**Provided material:**
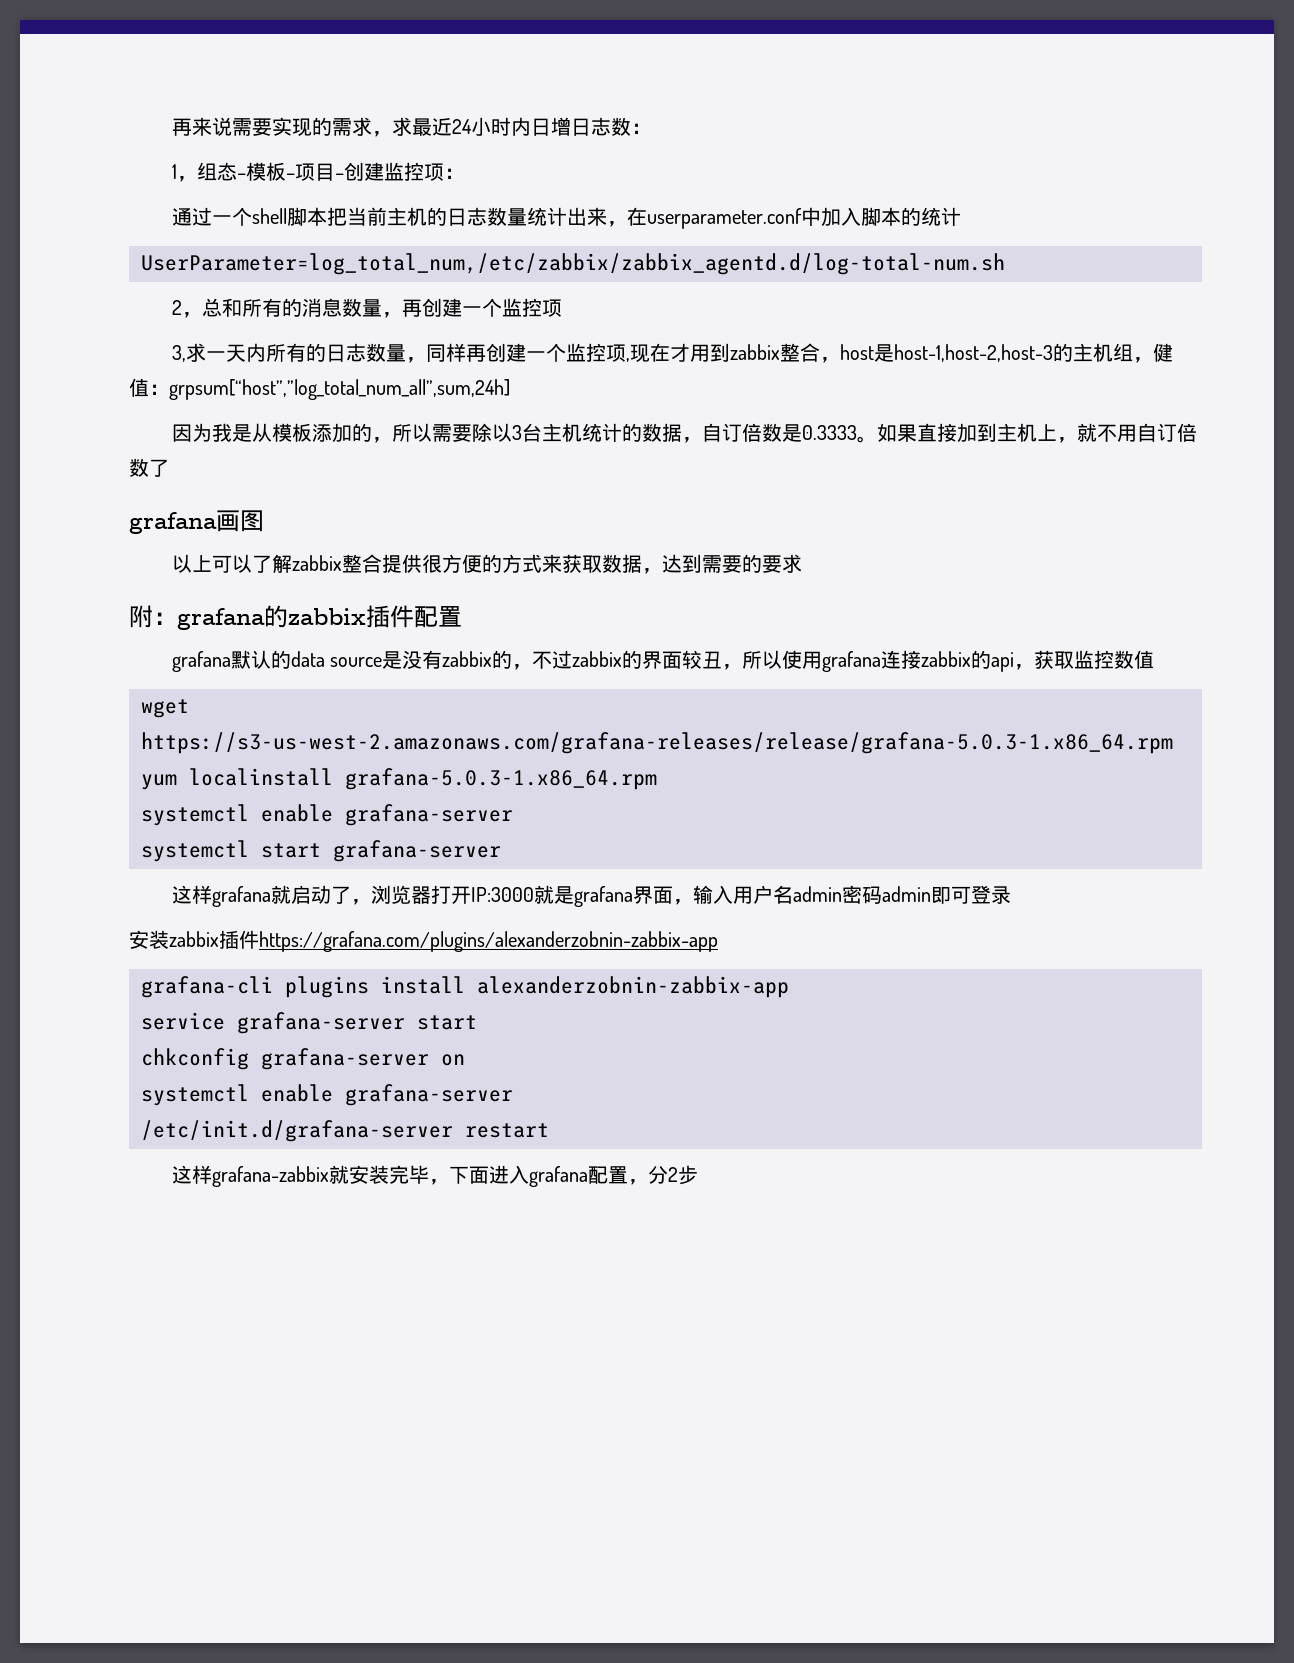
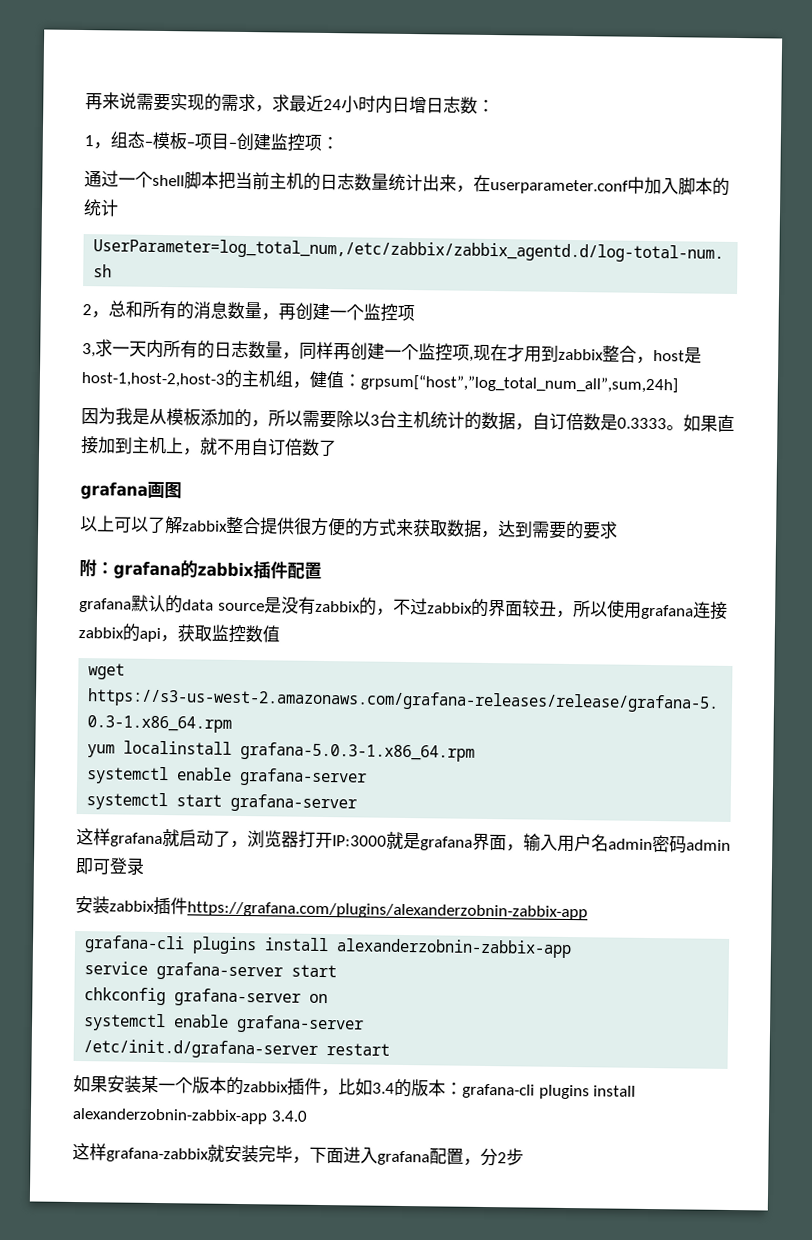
+ 如果安装某一个版本的zabbix插件，比如3.4的版本：grafana-cli plugins install alexanderzobnin-zabbix-app 3.4.0

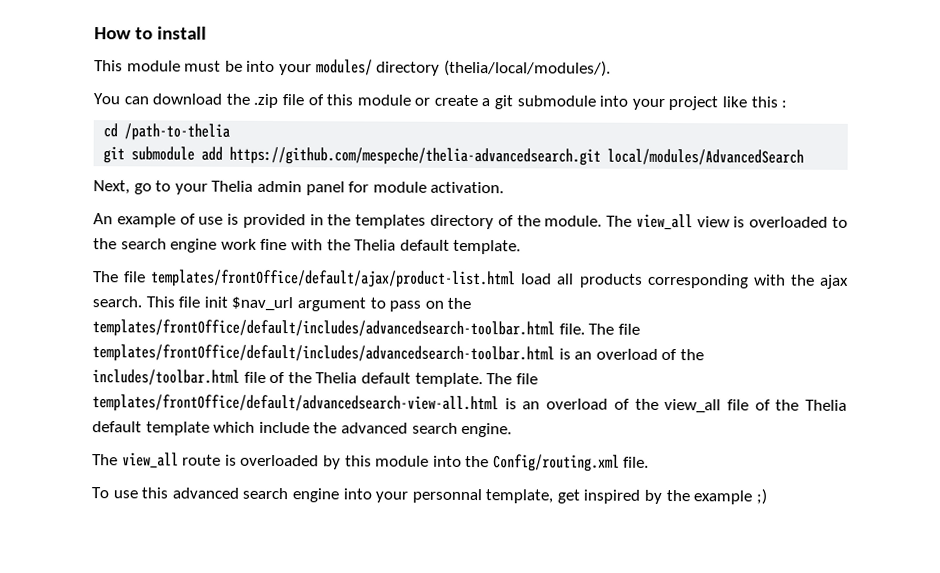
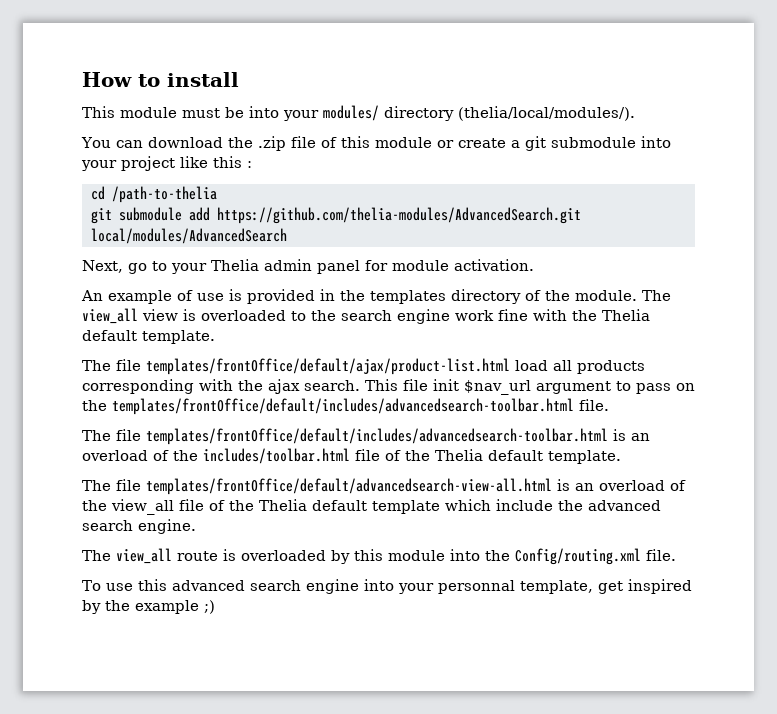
- git submodule add https://github.com/mespeche/thelia-advancedsearch.git local/modules/AdvancedSearch
+ git submodule add https://github.com/thelia-modules/AdvancedSearch.git local/modules/AdvancedSearch
- This file init $nav_url argument to pass on the templates/frontOffice/default/includes/advancedsearch-toolbar.html file. The file templates/frontOffice/default/includes/advancedsearch-toolbar.html is an overload of the includes/toolbar.html file of the Thelia default template. The file templates/frontOffice/default/advancedsearch-view-all.html is an overload of the view_all file of the Thelia default template which include the advanced search engine.
+ This file init $nav_url argument to pass on the templates/frontOffice/default/includes/advancedsearch-toolbar.html file.
+ The file templates/frontOffice/default/includes/advancedsearch-toolbar.html is an overload of the includes/toolbar.html file of the Thelia default template.
+ The file templates/frontOffice/default/advancedsearch-view-all.html is an overload of the view_all file of the Thelia default template which include the advanced search engine.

**Problem description:** Where the word "modules" appears in a line of the entries above, count that line; give only the number.

**Answer area:** 2